Is it always wise to make an impact?

Where’s the value in what you do?  What is the purpose of your work? Why do you live the life you lead?

These are the questions that regularly occur, in varying word formations, in many of the conversations I have.

Each of those questions assumes an answer, and carries with it the implication that it must be a noble one.

And therein lies the problem.  Is this assumption of worth, that all actions must be preceded by a noble intention, an enabling or a crippling one?

It’s one of the main subtexts of conversations I have with social and physical scientists in particular.

Researchers are increasingly pressed to justify their projects with evidence of the anticipated results (a challenge in itself), not just because funding is getting harder to secure, thereby creating a competitive climate, but because they have a duty to account for how they spend the public funds that support their work.

For most, this is an acceptable request. It’s part of the methodological process that lays the groundwork for a well-considered investigation.

The word ‘impact’ though, has become loaded with negative connotations. Research is not considered valuable unless it’s going to make a socio-economic difference, change the way we think, or the way policies are enacted to change the way we behave.

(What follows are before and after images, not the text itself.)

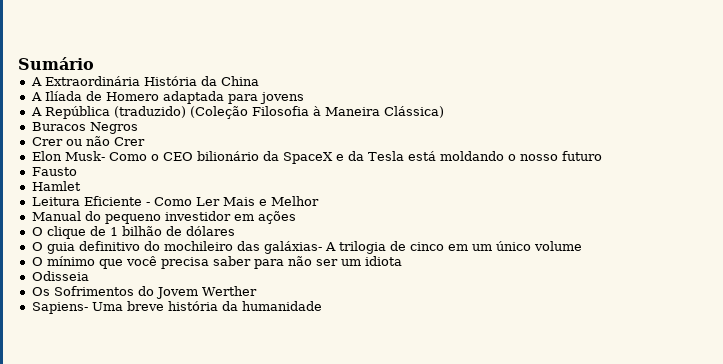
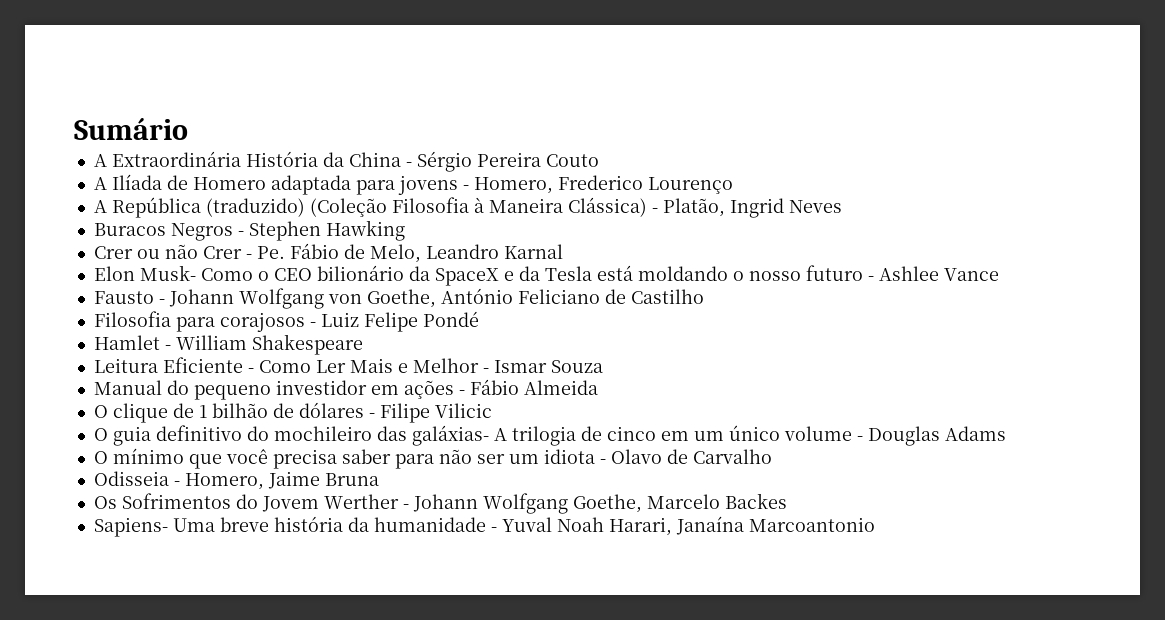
(259, 81) none -> [405,151,599,172] - Sérgio Pereira Couto
(304, 98) none -> [462,175,733,194] - Homero, Frederico Lourenço
(444, 112) none -> [651,198,842,218] - Platão, Ingrid Neves
(138, 128) none -> [237,220,405,241] - Stephen Hawking
(145, 141) none -> [245,243,563,263] - Pe. Fábio de Melo, Leandro Karnal
[31,167,77,176] [31,181,81,191] // Fausto // Hamlet -> [867,266,999,281] [93,288,704,309] [93,311,479,332] [93,334,363,355] - Ashlee Vance // Fausto - Johann Wolfgang von Goethe, António Feliciano de Castilho // Filosofia para corajosos - Luiz Felipe Pondé // Hamlet - William Shakespeare
(319, 201) none -> [482,360,603,373] - Ismar Souza
(296, 217) none -> [458,379,598,395] - Fábio Almeida
(235, 231) none -> [368,403,492,423] - Filipe Vilicic
(582, 246) none -> [856,426,1006,446] - Douglas Adams
[31,271,89,281] // Odisseia -> [599,449,772,464] [93,471,379,490] - Olavo de Carvalho // Odisseia - Homero, Jaime Bruna
(257, 291) none -> [402,493,787,514] - Johann Wolfgang Goethe, Marcelo Backes
(322, 306) none -> [490,516,875,536] - Yuval Noah Harari, Janaína Marcoantonio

Added to that, the word impact is underscored by notions of forceful and imposing damage. 

What happened to research for research’s sake, the pure quest for information out of curiosity, and the innate human desire to seek knowledge, to generate understanding, to become wise?

Not what, but why?

This weekend, I’ll be attempting to complete the 2017 Trailwalker, a 100km trek over 30-hours straight that’s primarily aimed at supporting the causes and people with whom Oxfam works.

As with any of these charitable, semi-athletic challenges, the core messages can too easily get lost in the quest for a personal sense of achievement. 

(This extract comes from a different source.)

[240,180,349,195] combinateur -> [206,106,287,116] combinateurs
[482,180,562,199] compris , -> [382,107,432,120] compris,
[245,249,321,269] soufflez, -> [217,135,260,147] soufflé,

Without going into the murky waters of what lies beneath charitable endeavours (which I’ve pondered before in terms of photojournalism and the pernicious effects of celebrity activism), I have to admit I continually struggle with the disconnect between what we do and why we say we do it.

The environmentalist and essayist, Henry David Thoreau, similarly struggled with the notion of philanthropy. In his seminal work, Walden, reflecting on accusations that his retreat to the wilderness was a selfish act lacking in any social concern, he wrote:

"The philanthropist too often surrounds mankind with the remembrance of his own cast-off griefs as an atmosphere, and calls it sympathy. We should impart our courage, and not our despair, our health and ease, and not our disease, and take care that this does not spread by contagion."

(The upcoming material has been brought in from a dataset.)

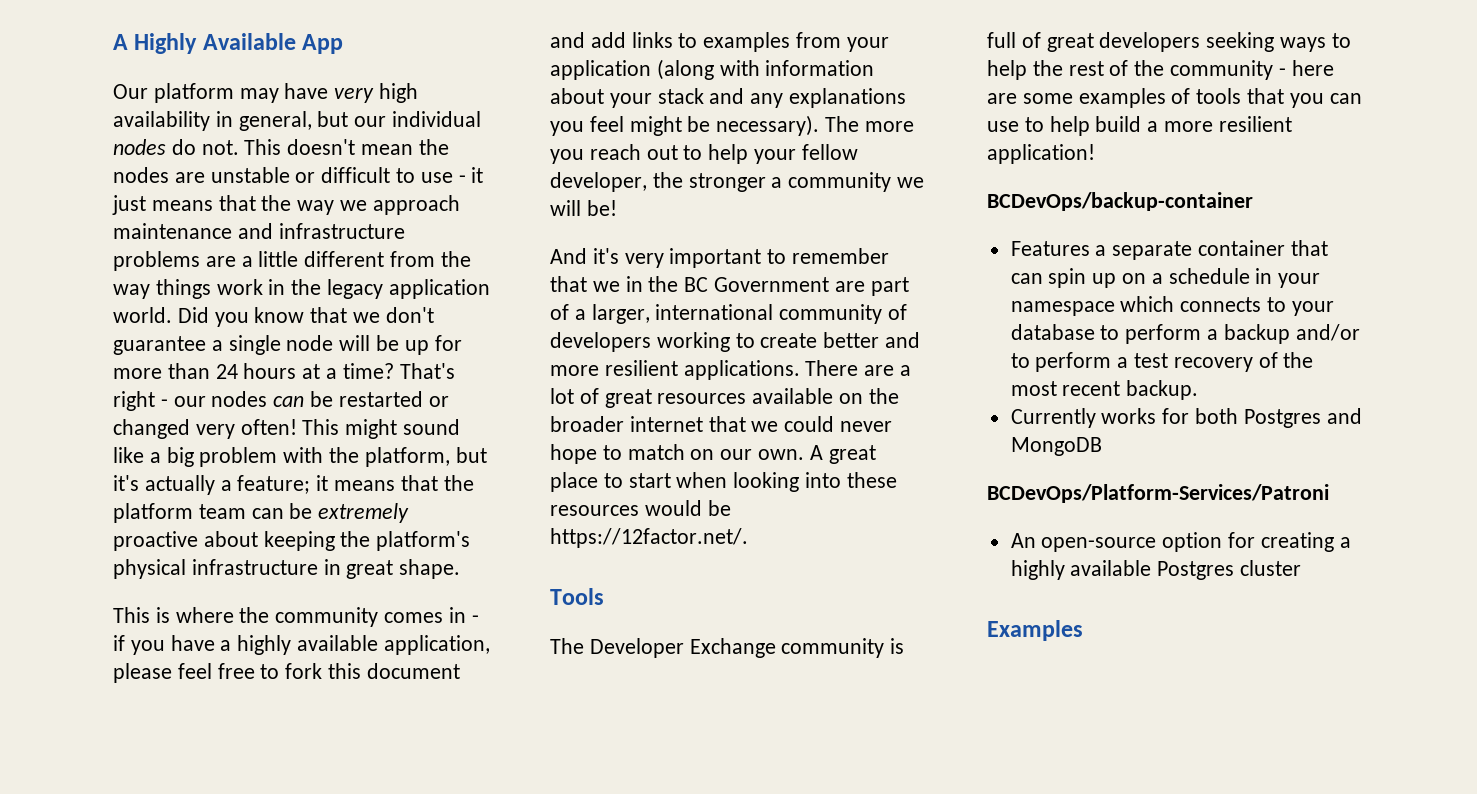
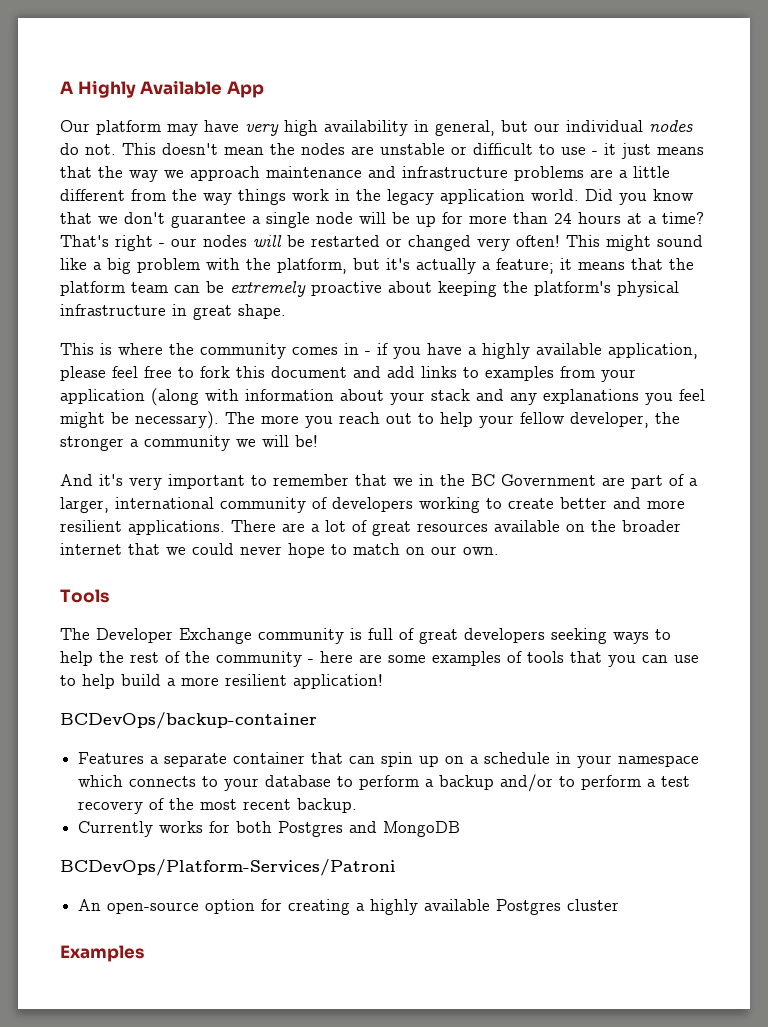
[273,396,305,407] can -> [253,235,282,247] will
[809,445,876,464] [550,472,897,492] [550,500,731,516] [550,528,748,548] A great place to start when looking into these resources would be https://12factor.net/. -> (499, 551) none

So is there any good in doing good?

The philosopher Alan Watts argues, with compelling effect evidenced by centuries of history tainted by imperialist movements, that our insistence that others receive the benefits of our culture, religion, technology and politics is anything but wise:   

“The road to hell is paved with good intentions. All do-gooders in the world, whether they’re doing it for themselves or doing it for others, are troublemakers.  On the basis of ‘kindly let me help you or you’ll drown, said the monkey, putting a fish up a tree’….Sometimes doing good to others or doing good to oneself is amazingly destructive because it’s full of conceit.  How do you know what’s good for other people?”

We’ve come a long way in our thinking since Watts’ time, in one sense at least. 

Many of the social scientists and charities that I have the pleasure of working with, actively involve the people and communities that interest them in discussions about the nature and the desirability of change.  

Rightly so. The sharing of knowledge should be reciprocal.

Learn and apply

We cannot get away from the fact that everything we do causes a ripple effect, large or small.  

Part of my motivation for doing the Trailwalker challenge was because I believe that in a world that’s in continual motion, and as individuals with agency, we have a responsibility to make choices based on an evaluation of the consequences.

And to be frank, I exercise a lot and do less than I probably could for charity, so this was a good way of combining two intentions.  If I’m going to move, I may as well go in a direction that leads somewhere other than self-improvement.

I’d also recently re-read some of Peter Singer’s philosophy and was usefully reminded of the fact that when thinking of our ethical obligations, most of us would be hard pressed to say we do or give as much as we can when it comes to redressing the social imbalances of the world in which we play a privileged part. 

Essentially I figured that it’s all well and good to read this stuff – you have to do more to act. Or as the Stoic philosopher Epictetus put it more eloquently:

“If you didn’t learn these things in order to demonstrate them in practice, what did you learn them for?”

That’s a question always worth considering.